Cette recherche s’appuie sur la thèse de doctorat de Maksym Andriushchenko, Understanding generalization and robustness in modern deep learning, qui, entre autres contributions, a étudié des méthodes d’évaluation de la robustesse adverse. La thèse a exploré la manière d’évaluer et de comparer la résilience des réseaux neuronaux aux petites perturbations d’entrée et a analysé comment ces changements affectent les sorties du modèle.

Améliorer la sécurité des grands modèles de langage

Ces travaux ont servi à éclairer le développement de Gemini 1.5 (comme souligné dans leur rapport technique), l’un des derniers modèles lancés par Google DeepMind et conçus pour des applications d’IA multimodales. La thèse de Maksym Andriushchenko a également récemment remporté le Prix Patrick Denantes Memorial, créé en 2010 pour honorer la mémoire de Patrick Denantes, doctorant en systèmes de communication à l’EPFL, décédé tragiquement dans un accident d’escalade en 2009.

«Je suis ravi que mon travail de thèse ait abouti aux recherches sur les LLM, qui sont très pertinentes sur le plan pratique. C’est formidable que Google DeepMind ait utilisé les résultats de nos recherches pour évaluer ses propres modèles, souligne Maksym Andriushchenko. J’ai également été honoré de remporter ce prix, car beaucoup d’autres doctorantes et doctorants ont obtenu leur diplôme avec brio cette année.»

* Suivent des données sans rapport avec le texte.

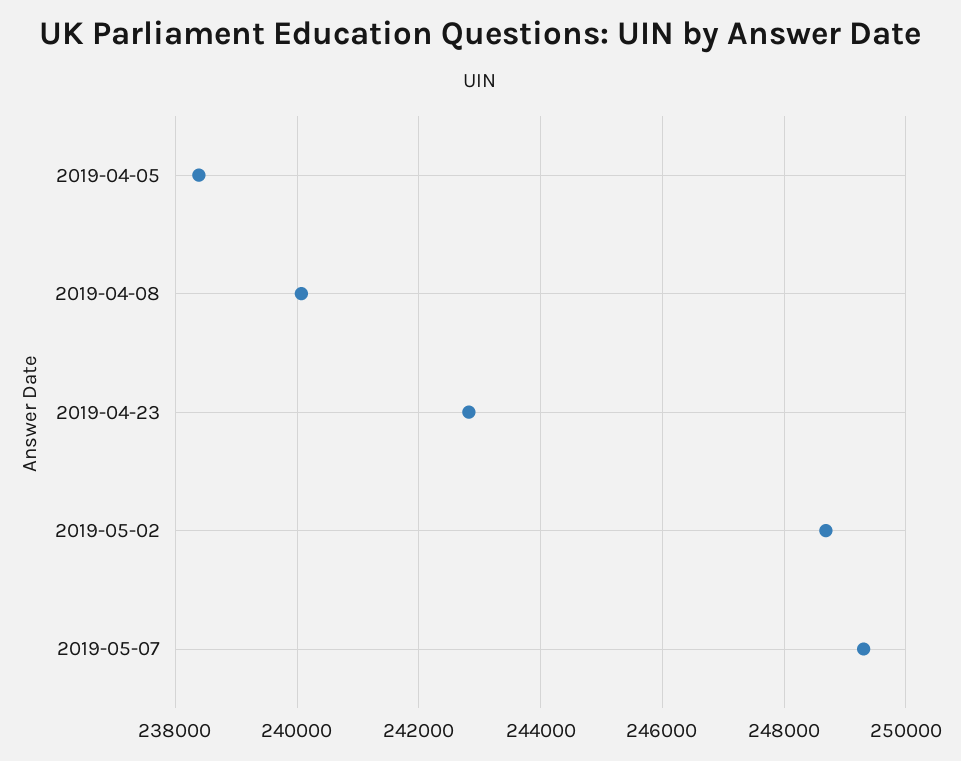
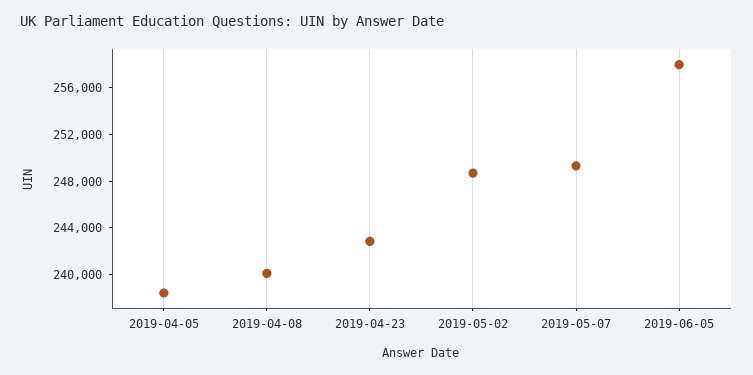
2019-06-05: none -> 258000

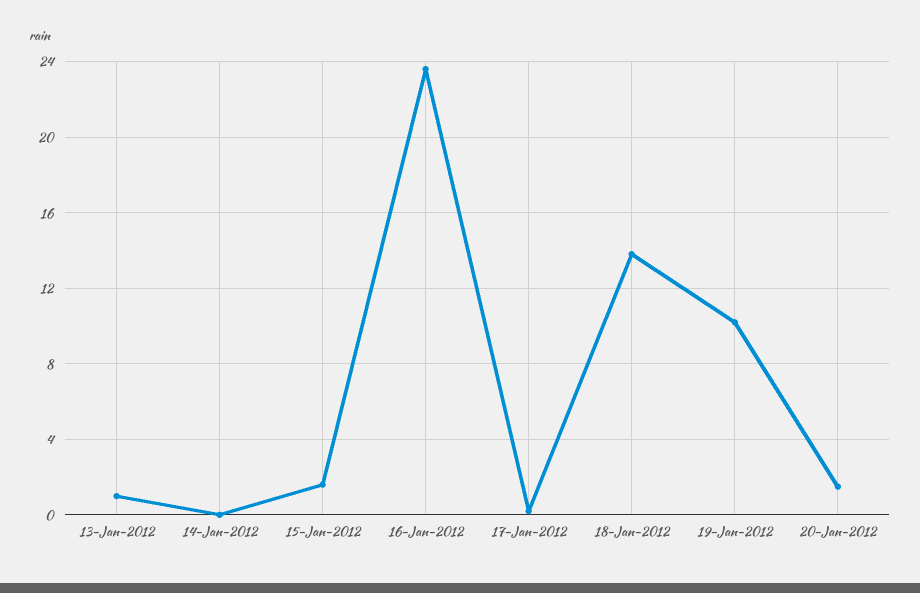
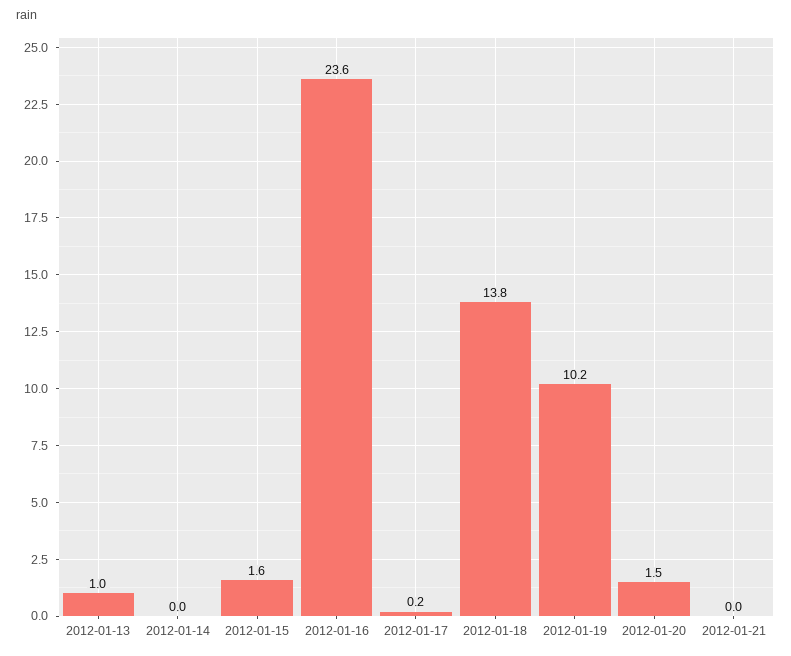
2012-01-21: none -> 0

Le chercheur estime que la recherche sur la sécurité des LLM est à la fois importante et prometteuse. Alors que la société s’oriente vers l’utilisation des LLM en tant qu’agents autonomes, par exemple comme assistants personnels en IA, il est essentiel de garantir leur sécurité et leur alignement sur les valeurs sociétales.

«D’ici peu les agents d’IA pourront effectuer différentes tâches pour nous, comme planifier et réserver nos vacances, des tâches qui nécessiteraient d’accéder à nos agendas, nos e-mails et nos comptes bancaires. Cela soulève de nombreuses questions concernant la sécurité et l’alignement. Bien qu’il puisse être approprié pour un agent d’IA de supprimer des fichiers individuels sur demande, la suppression d’un système de fichiers complet serait catastrophique pour l’utilisatrice ou l’utilisateur. Cela souligne les distinctions subtiles que nous devons faire entre les comportements acceptables et inacceptables en matière d’IA», explique-t-il. «En fin de compte, si nous voulons déployer ces modèles en tant qu’agents autonomes, il est important de s’assurer qu’ils sont correctement entraînés pour se comporter de manière responsable et réduire au minimum le risque de causer des dommages graves.»

«Nos résultats mettent en évidence une lacune critique dans les approches actuelles de la sécurité des LLM. Nous devons trouver des moyens de rendre ces modèles plus robustes, afin qu’ils puissent être intégrés en toute confiance dans notre vie quotidienne, en veillant à ce que leurs capacités de pointe soient utilisées de manière sûre et responsable», conclut Nicolas Flammarion.

Le Prix Patrick Denantes Memorial est décerné chaque année par un jury à l’autrice ou l’auteur d’une thèse de doctorat exceptionnelle de la Faculté informatique et communications. Un soutien financier est apporté par la famille Denantes et le centre de recherche Nokia.